- [THE PROBLEM] Give back an exact copy of the lines in the records below, from the line that has "of the sequels." through the line that has "you prefer those.", and nothing besides.

___ DATA EXTRACT ___

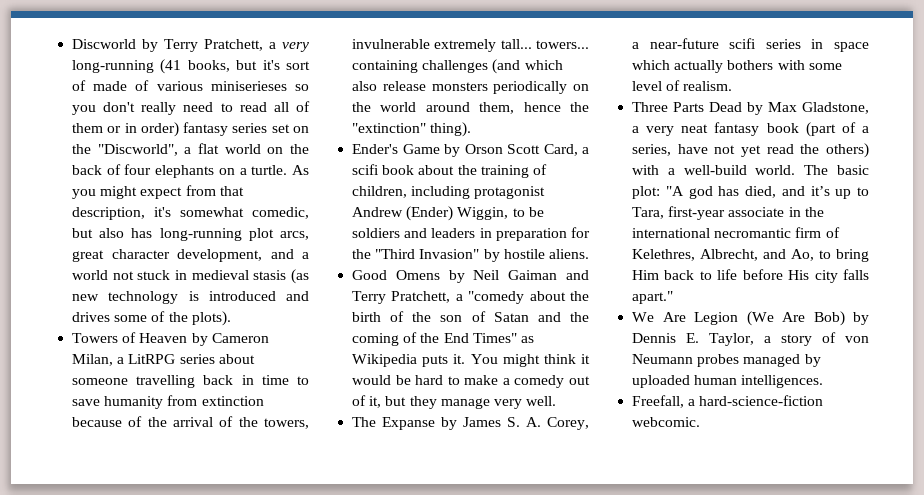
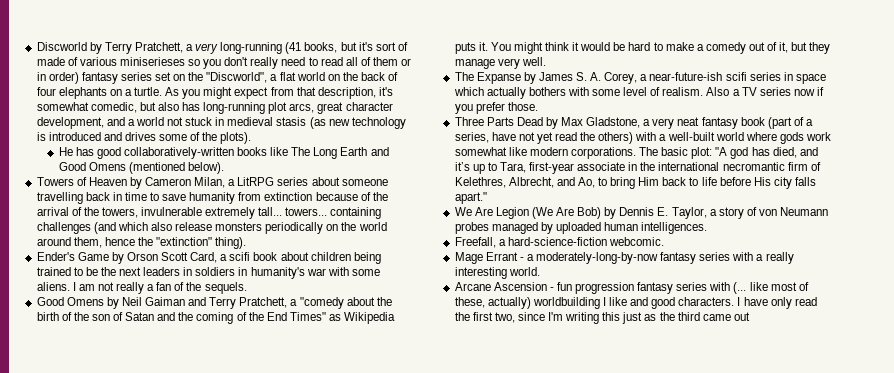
+ He has good collaboratively-written books like The Long Earth and Good Omens (mentioned below).
- Ender's Game by Orson Scott Card, a scifi book about the training of children, including protagonist Andrew (Ender) Wiggin, to be soldiers and leaders in preparation for the "Third Invasion" by hostile aliens.
+ Ender's Game by Orson Scott Card, a scifi book about children being trained to be the next leaders in soldiers in humanity's war with some aliens. I am not really a fan of the sequels.
- The Expanse by James S. A. Corey, a near-future scifi series in space which actually bothers with some level of realism.
+ The Expanse by James S. A. Corey, a near-future-ish scifi series in space which actually bothers with some level of realism. Also a TV series now if you prefer those.
- Three Parts Dead by Max Gladstone, a very neat fantasy book (part of a series, have not yet read the others) with a well-build world.
+ Three Parts Dead by Max Gladstone, a very neat fantasy book (part of a series, have not yet read the others) with a well-built world where gods work somewhat like modern corporations.
+ Mage Errant - a moderately-long-by-now fantasy series with a really interesting world.
+ Arcane Ascension - fun progression fantasy series with (... like most of these, actually) worldbuilding I like and good characters. I have only read the first two, since I'm writing this just as the third came out

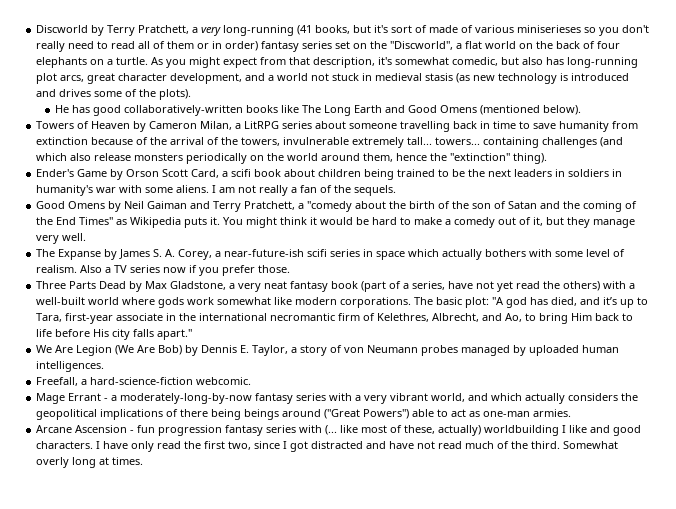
- Mage Errant - a moderately-long-by-now fantasy series with a really interesting world.
+ Mage Errant - a moderately-long-by-now fantasy series with a very vibrant world, and which actually considers the geopolitical implications of there being beings around ("Great Powers") able to act as one-man armies.
- I have only read the first two, since I'm writing this just as the third came out
+ I have only read the first two, since I got distracted and have not read much of the third. Somewhat overly long at times.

___

- [EXERCISE OUTPUT]
+ Ender's Game by Orson Scott Card, a scifi book about children being trained to be the next leaders in soldiers in humanity's war with some aliens. I am not really a fan of the sequels.
- The Expanse by James S. A. Corey, a near-future scifi series in space which actually bothers with some level of realism.
+ The Expanse by James S. A. Corey, a near-future-ish scifi series in space which actually bothers with some level of realism. Also a TV series now if you prefer those.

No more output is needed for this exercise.